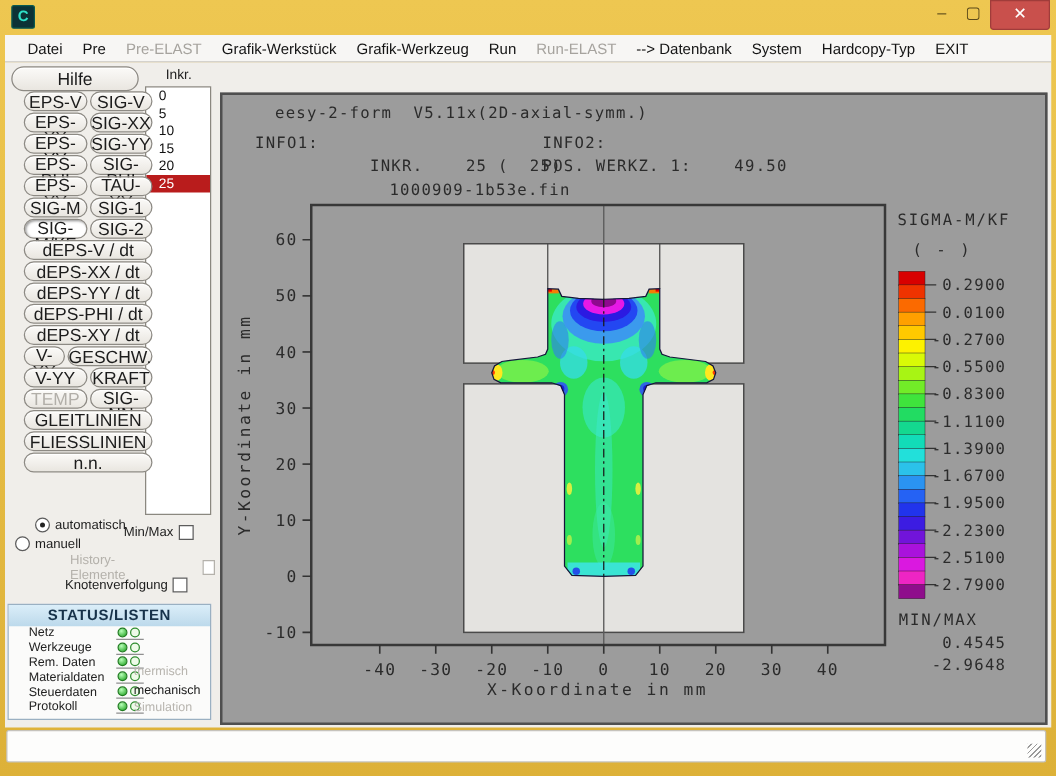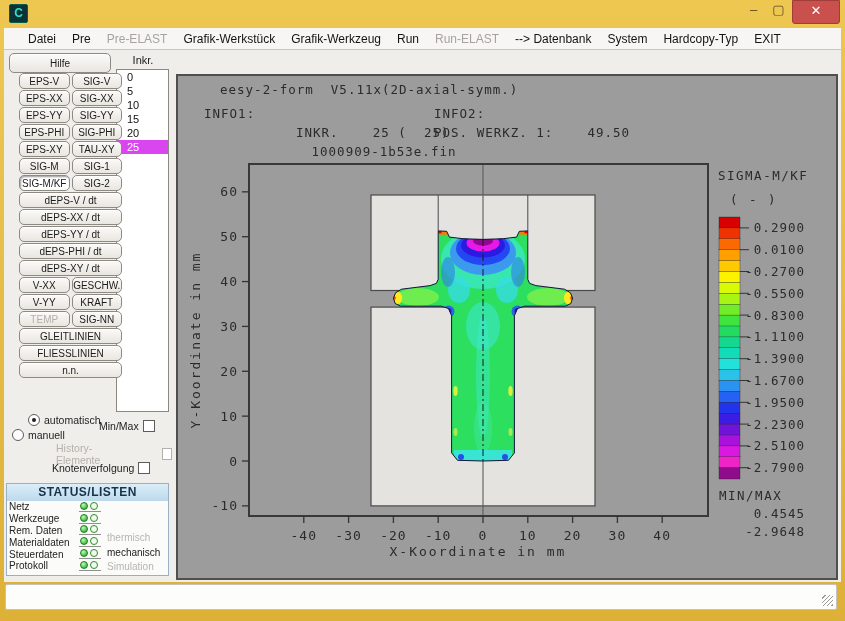"Datei" .menubar { padding-left: 16px -> 10px }
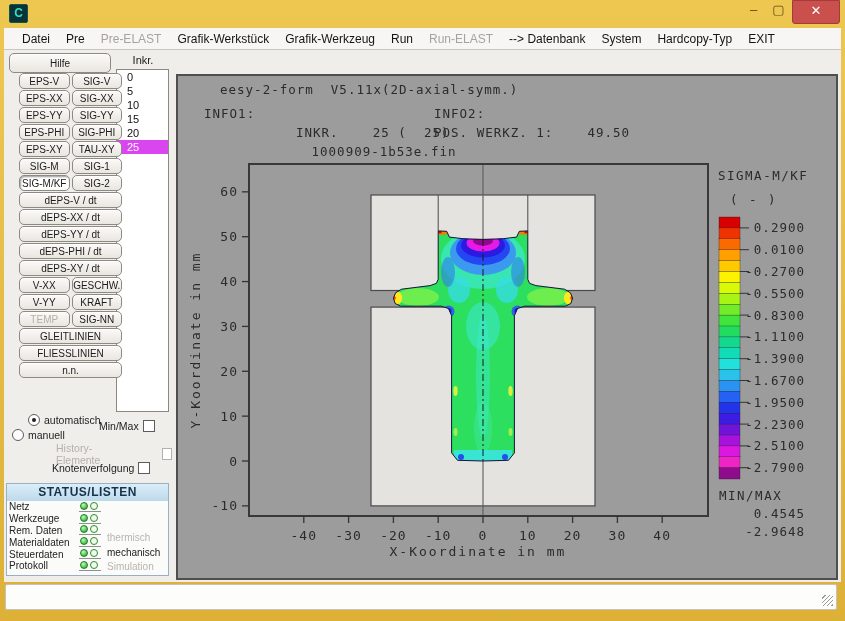"Hilfe" .sbtn { border-radius: 5px -> 10px; font-size: 10px -> 14px }
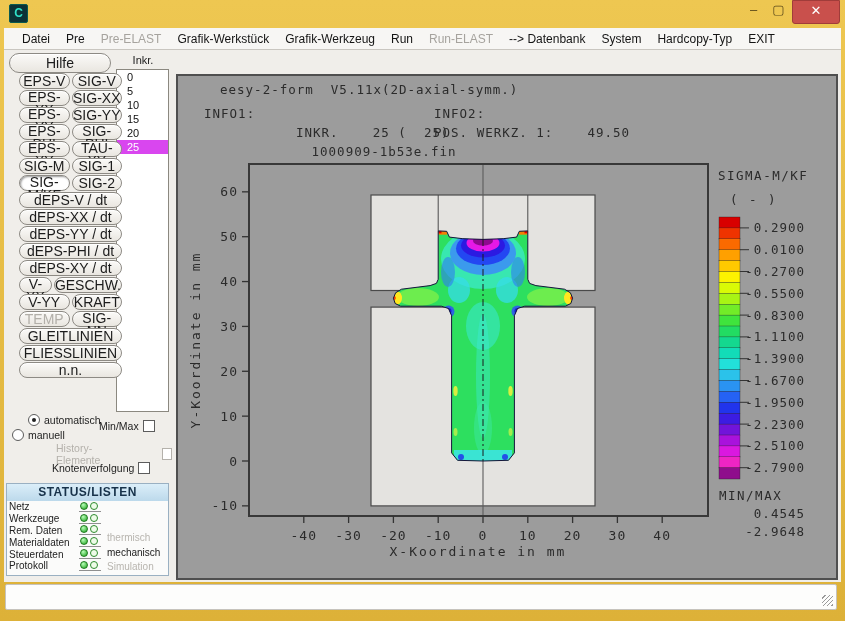"25" .li-item.sel { background: #d946ef -> #b91c1c }
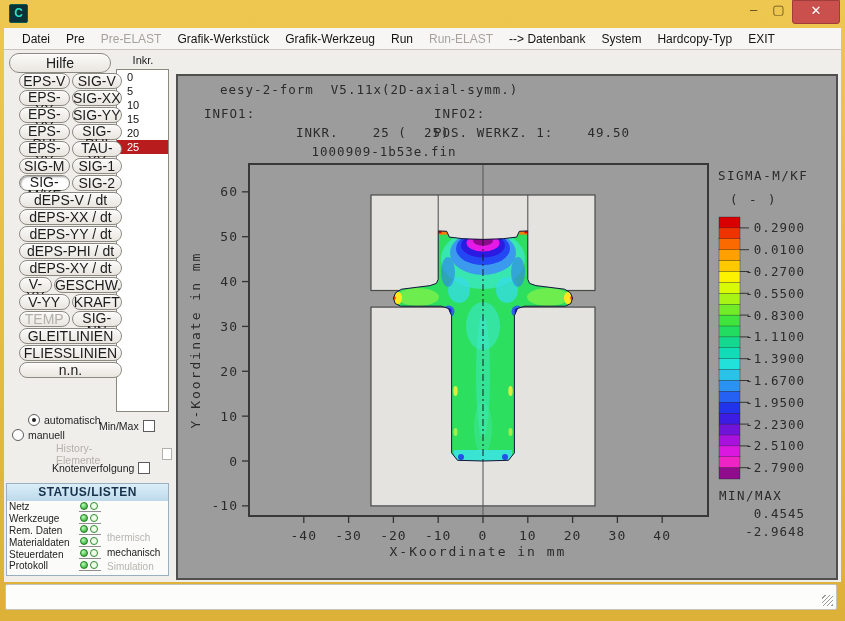"Netz" .st-row { padding-left: 2px -> 16px }
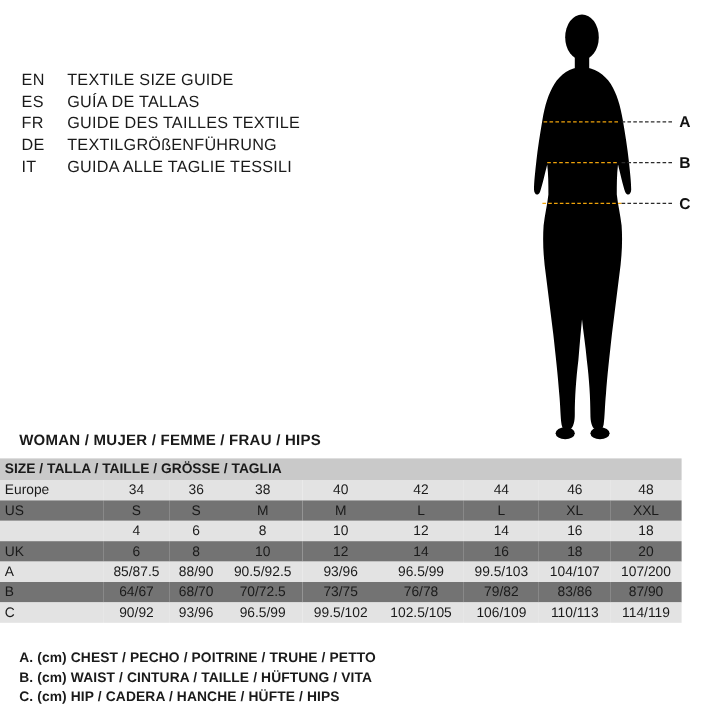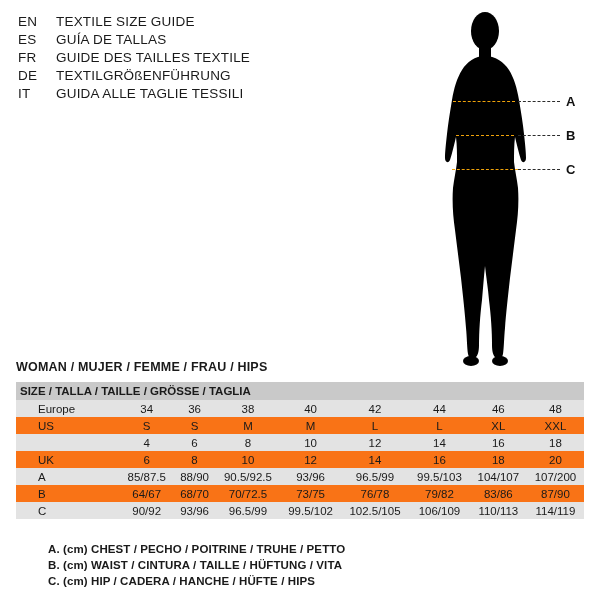"EN" .lang-code { margin-top: none -> 45px }
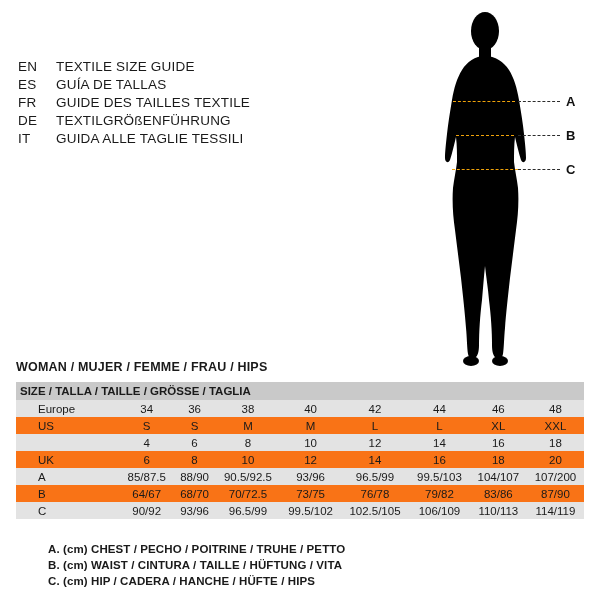"SIZE / TALLA / TAILLE" table.size-table { left: 16px -> 0 }
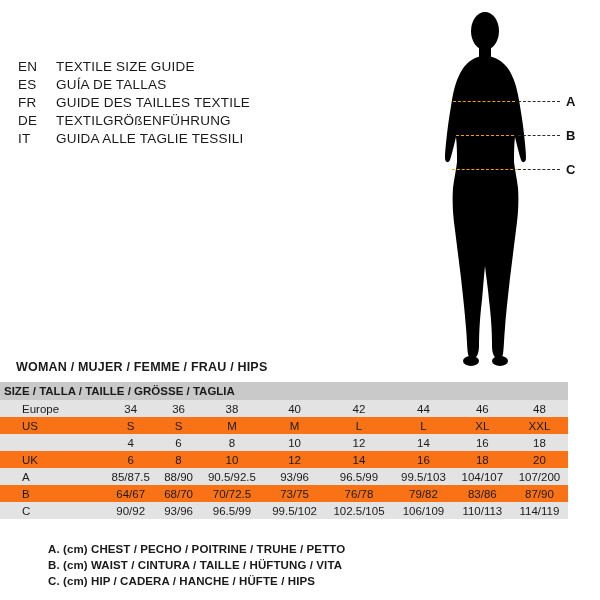"Europe" table.size-table td.rowlabel { padding-left: 22px -> 4px }
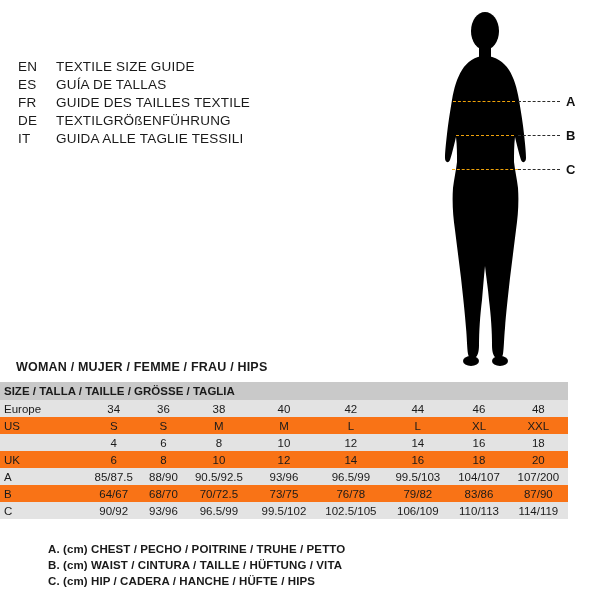"US" tr.plain td { background: #f97316 -> #737373 }
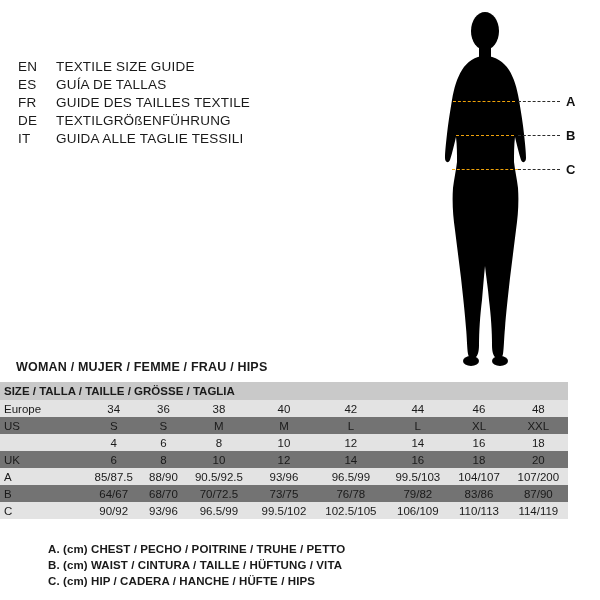"A. (cm) CHEST / PECHO" .legend div { margin-left: 32px -> none }
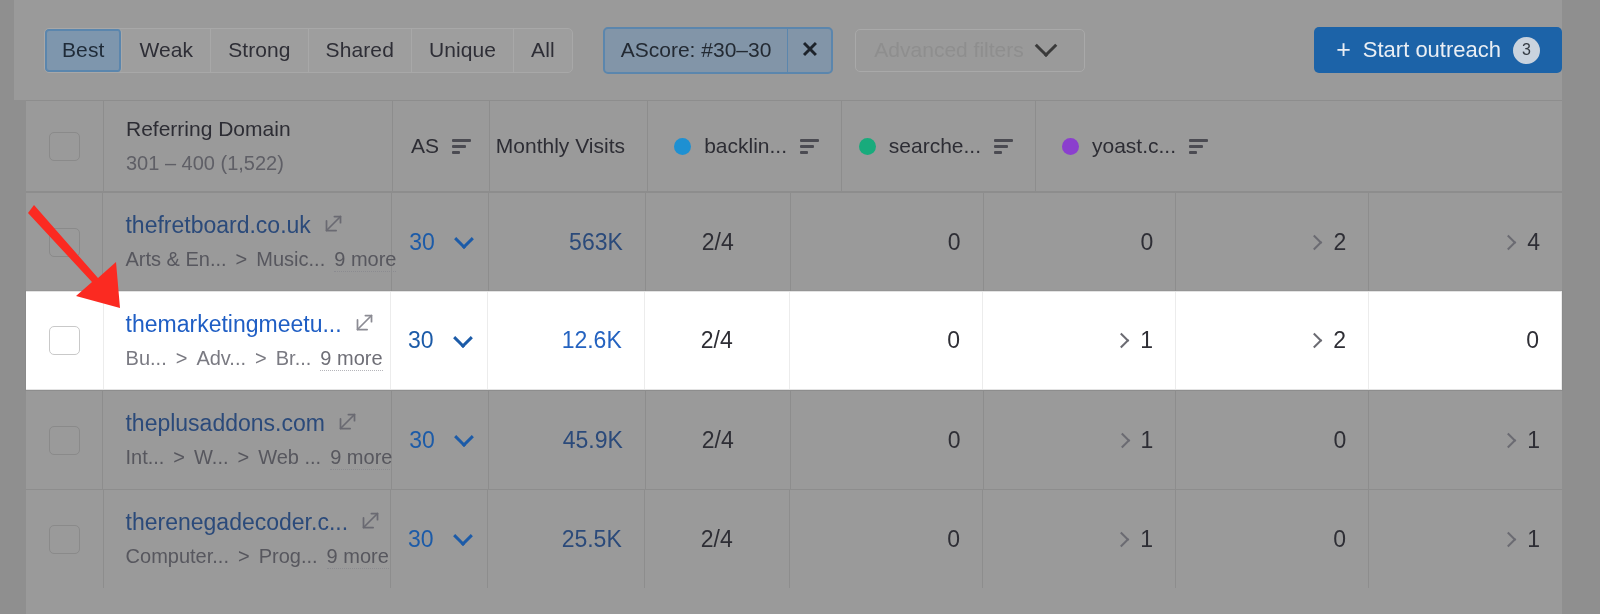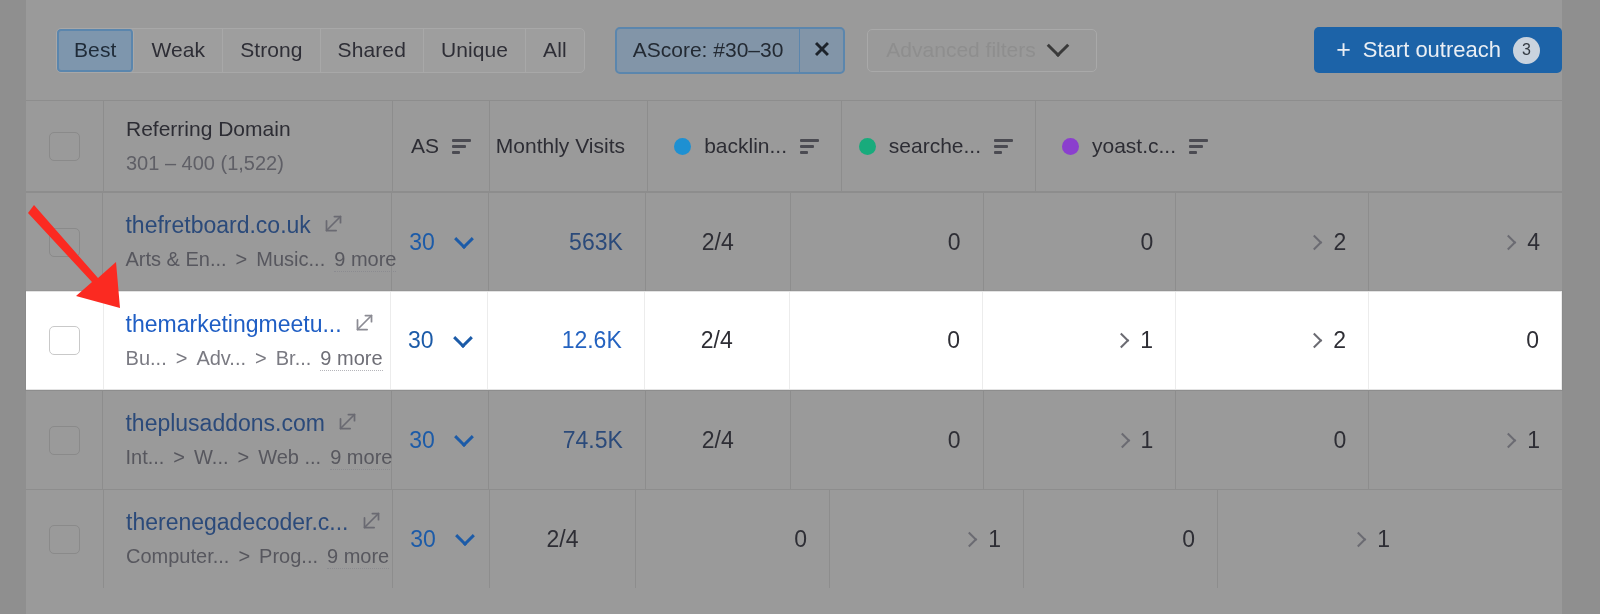"Best" .toolbar { left: 26px -> 14px }
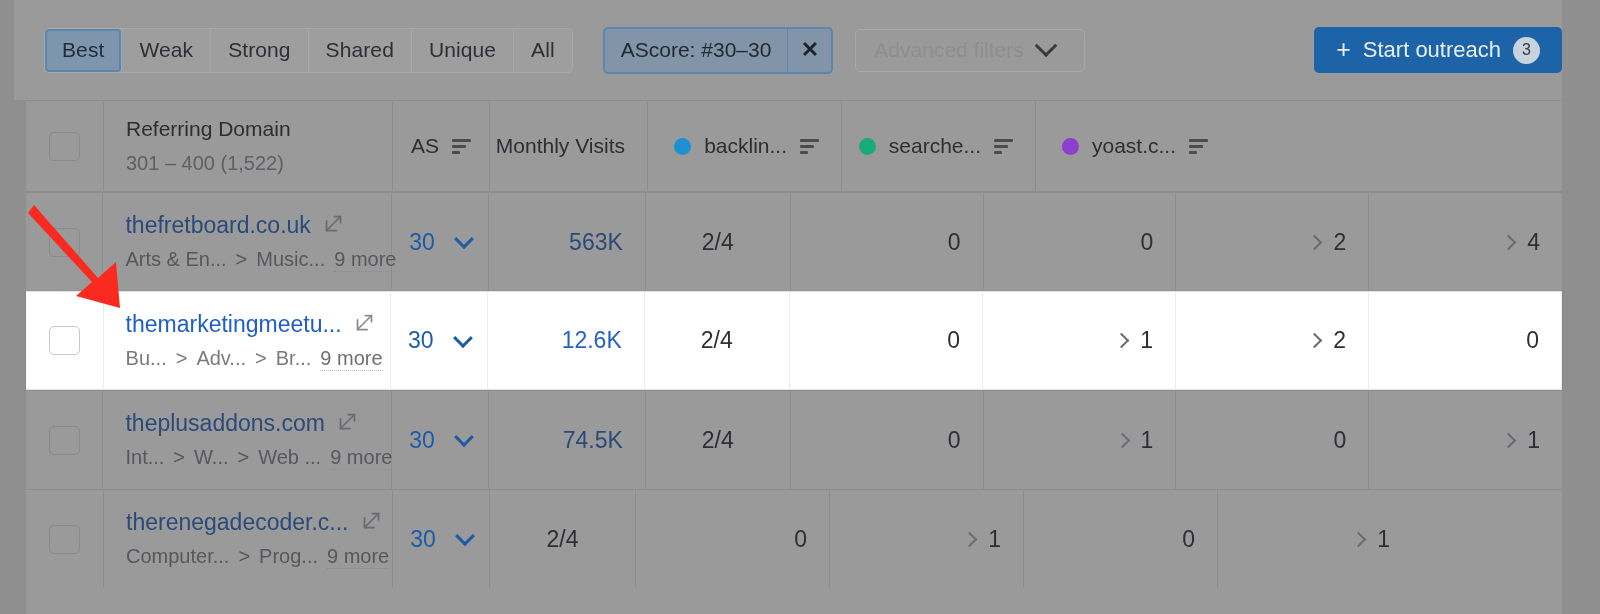"74.5K" span.visits-val { text: 74.5K -> 45.9K }
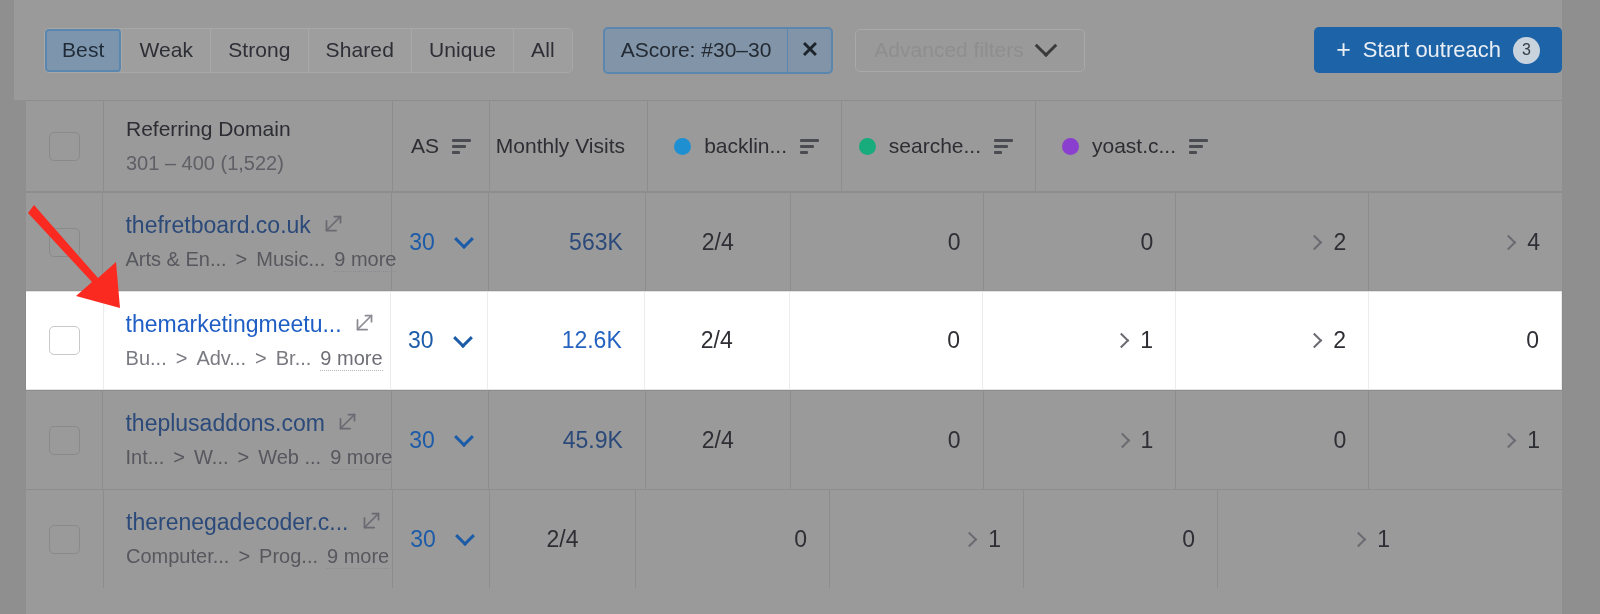"25.5K" div.cell { html: none -> <div> <span>25.5K</span> </div> }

● ● ●

• DIRECTIONS: Your copy should consist only of the lines from the line holding "border-radius: 5px ->" through the final line of the listing above, both included, with all pictures omitted.

• TASK SOLUTION:
"Hilfe" .sbtn { border-radius: 5px -> 10px; font-size: 10px -> 14px }
"25" .li-item.sel { background: #d946ef -> #b91c1c }
"Netz" .st-row { padding-left: 2px -> 16px }
"EN" .lang-code { margin-top: none -> 45px }
"SIZE / TALLA / TAILLE" table.size-table { left: 16px -> 0 }
"Europe" table.size-table td.rowlabel { padding-left: 22px -> 4px }
"US" tr.plain td { background: #f97316 -> #737373 }
"A. (cm) CHEST / PECHO" .legend div { margin-left: 32px -> none }
"Best" .toolbar { left: 26px -> 14px }
"74.5K" span.visits-val { text: 74.5K -> 45.9K }
"25.5K" div.cell { html: none -> <div> <span>25.5K</span> </div> }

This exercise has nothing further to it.